すぐにミレニアス内の情勢が変化するかどうかはわからない。
だが、エルグラード人に対する言動や扱いが変わる可能性はある。
エルグラード大使館にいる者は何かと狙われやすいため、エンゲルカーム卿は危険な任務を任されたのと同じだった。
それを知ったリーナはメイベルを励ましたいと思った。
「今夜はメイベルさんの大好きなお肉を食べることができそうですね」
メイベルはリーナの気遣いを察した。
「間違いなく鶏肉料理が出るでしょうね。
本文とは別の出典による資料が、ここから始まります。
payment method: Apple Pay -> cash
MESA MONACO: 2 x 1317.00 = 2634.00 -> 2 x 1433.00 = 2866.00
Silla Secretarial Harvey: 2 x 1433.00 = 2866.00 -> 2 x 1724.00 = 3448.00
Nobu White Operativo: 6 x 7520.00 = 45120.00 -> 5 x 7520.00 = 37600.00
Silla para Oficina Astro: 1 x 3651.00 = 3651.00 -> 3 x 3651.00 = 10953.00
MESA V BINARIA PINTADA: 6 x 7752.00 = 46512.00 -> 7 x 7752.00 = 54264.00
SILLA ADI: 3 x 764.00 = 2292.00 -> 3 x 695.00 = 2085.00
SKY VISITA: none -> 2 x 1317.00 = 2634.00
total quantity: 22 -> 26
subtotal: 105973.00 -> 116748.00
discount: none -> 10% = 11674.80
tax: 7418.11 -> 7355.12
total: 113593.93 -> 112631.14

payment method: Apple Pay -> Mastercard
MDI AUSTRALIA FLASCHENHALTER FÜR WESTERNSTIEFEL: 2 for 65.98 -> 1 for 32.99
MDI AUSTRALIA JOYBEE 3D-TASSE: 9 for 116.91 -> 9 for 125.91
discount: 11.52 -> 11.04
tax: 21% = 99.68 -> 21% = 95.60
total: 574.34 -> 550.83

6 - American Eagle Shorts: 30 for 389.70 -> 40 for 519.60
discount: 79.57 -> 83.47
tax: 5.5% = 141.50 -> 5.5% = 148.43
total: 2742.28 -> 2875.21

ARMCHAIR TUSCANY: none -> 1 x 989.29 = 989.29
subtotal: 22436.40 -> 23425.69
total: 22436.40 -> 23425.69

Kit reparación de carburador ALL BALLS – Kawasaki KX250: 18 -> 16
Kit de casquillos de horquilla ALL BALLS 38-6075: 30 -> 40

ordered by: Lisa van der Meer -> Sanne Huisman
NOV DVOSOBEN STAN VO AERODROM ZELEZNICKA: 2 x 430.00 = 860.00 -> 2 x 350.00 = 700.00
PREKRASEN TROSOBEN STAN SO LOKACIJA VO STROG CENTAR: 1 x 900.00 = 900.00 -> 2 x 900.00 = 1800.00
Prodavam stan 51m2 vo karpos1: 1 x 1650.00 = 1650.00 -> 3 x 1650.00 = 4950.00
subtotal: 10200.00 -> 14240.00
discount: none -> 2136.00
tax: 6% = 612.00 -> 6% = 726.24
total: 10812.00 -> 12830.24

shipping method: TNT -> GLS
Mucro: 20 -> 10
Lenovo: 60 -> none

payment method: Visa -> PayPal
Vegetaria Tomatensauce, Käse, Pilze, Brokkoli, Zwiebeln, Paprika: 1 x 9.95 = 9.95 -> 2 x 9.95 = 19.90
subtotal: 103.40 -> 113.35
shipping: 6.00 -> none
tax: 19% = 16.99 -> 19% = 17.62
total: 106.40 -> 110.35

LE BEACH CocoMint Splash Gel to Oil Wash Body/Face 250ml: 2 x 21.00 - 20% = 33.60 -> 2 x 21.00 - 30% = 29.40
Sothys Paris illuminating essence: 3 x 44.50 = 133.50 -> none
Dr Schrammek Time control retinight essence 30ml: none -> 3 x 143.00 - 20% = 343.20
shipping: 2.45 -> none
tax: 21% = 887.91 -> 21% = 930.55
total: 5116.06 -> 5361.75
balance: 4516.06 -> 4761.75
味付けが何か楽しみだわ」
「そうですね」
「リーナはどんな味付けがいいかしら?」
「ガーリックソースはどうでしょうか? 元気が出そうです」
「そうね! 元気を出さないといけないわ!」
「相変わらずというか、肉の話の時は声が大きくなるね」
馬車のドアが開き、姿を見せた男性がにこやかに声をかけてきた。
「待たせて悪いなあと思っていたけれど、女性同士おしゃべりができて楽しそうだね?」
リーナにとっては初めて見る男性だったが、メイベルにとっては顔見知りだった。
「レールスに来ていたのね、ジェフリー」
「エンゲルカーム卿には悪いことをした。でも、おかげでアリシアもデイジーも回復したよ。ありがとう」
「お礼はミレニアスに居残りになった夫に伝えて頂戴」
「それについても謝る。でも、僕が居残りでなくて良かった。アリシアとデイジーが寂しがってしまうからね」
「むしろ、面倒な存在がいなくて嬉しがるかもしれないわよ?」
「酷いなあ。それはそうと挨拶がまだだった。初めまして、レーベルオード伯爵令嬢。僕はジェフリー・ウェズロー。アリシアの夫だよ、よろしく」
会話から推測できたものの、アリシアの夫はリーナの予想よりも若い男性だった。
「リーナ・レーベルオードです。よろしくお願いいたします!」
「ジェフリーはウェズロー伯爵家の跡継ぎで子爵なのよ」
すでに知っていそうだと思いつつ、メイベルは確認のために教えた。
「小柄で童顔だから年齢よりも若く見えるけれど、二十三歳?」
「二十四歳。でも、余計な情報はいらない」
「どの辺が余計なのかしら?」
「王族付き侍女なら察してほしい。メイベルが鈍くなっているなら難しいだろうけれどね?」
ジェフリーはしっかりとやり返した。
「ところで、僕がここに来たのは挨拶のためじゃない。宿泊場所に移動するから、隣の馬車に乗り換えてほしい」
リーナとメイベルは馬車を降り、すぐ横に停まっていた馬車に乗り換えた。
二人が乗り込んだ後にジェフリーも乗り込み、ドアを閉めると御者につながる管の蓋を開けた。
「出発しろ。急げ」
馬車はすぐに出発し、かなりのスピードを出して走り出した。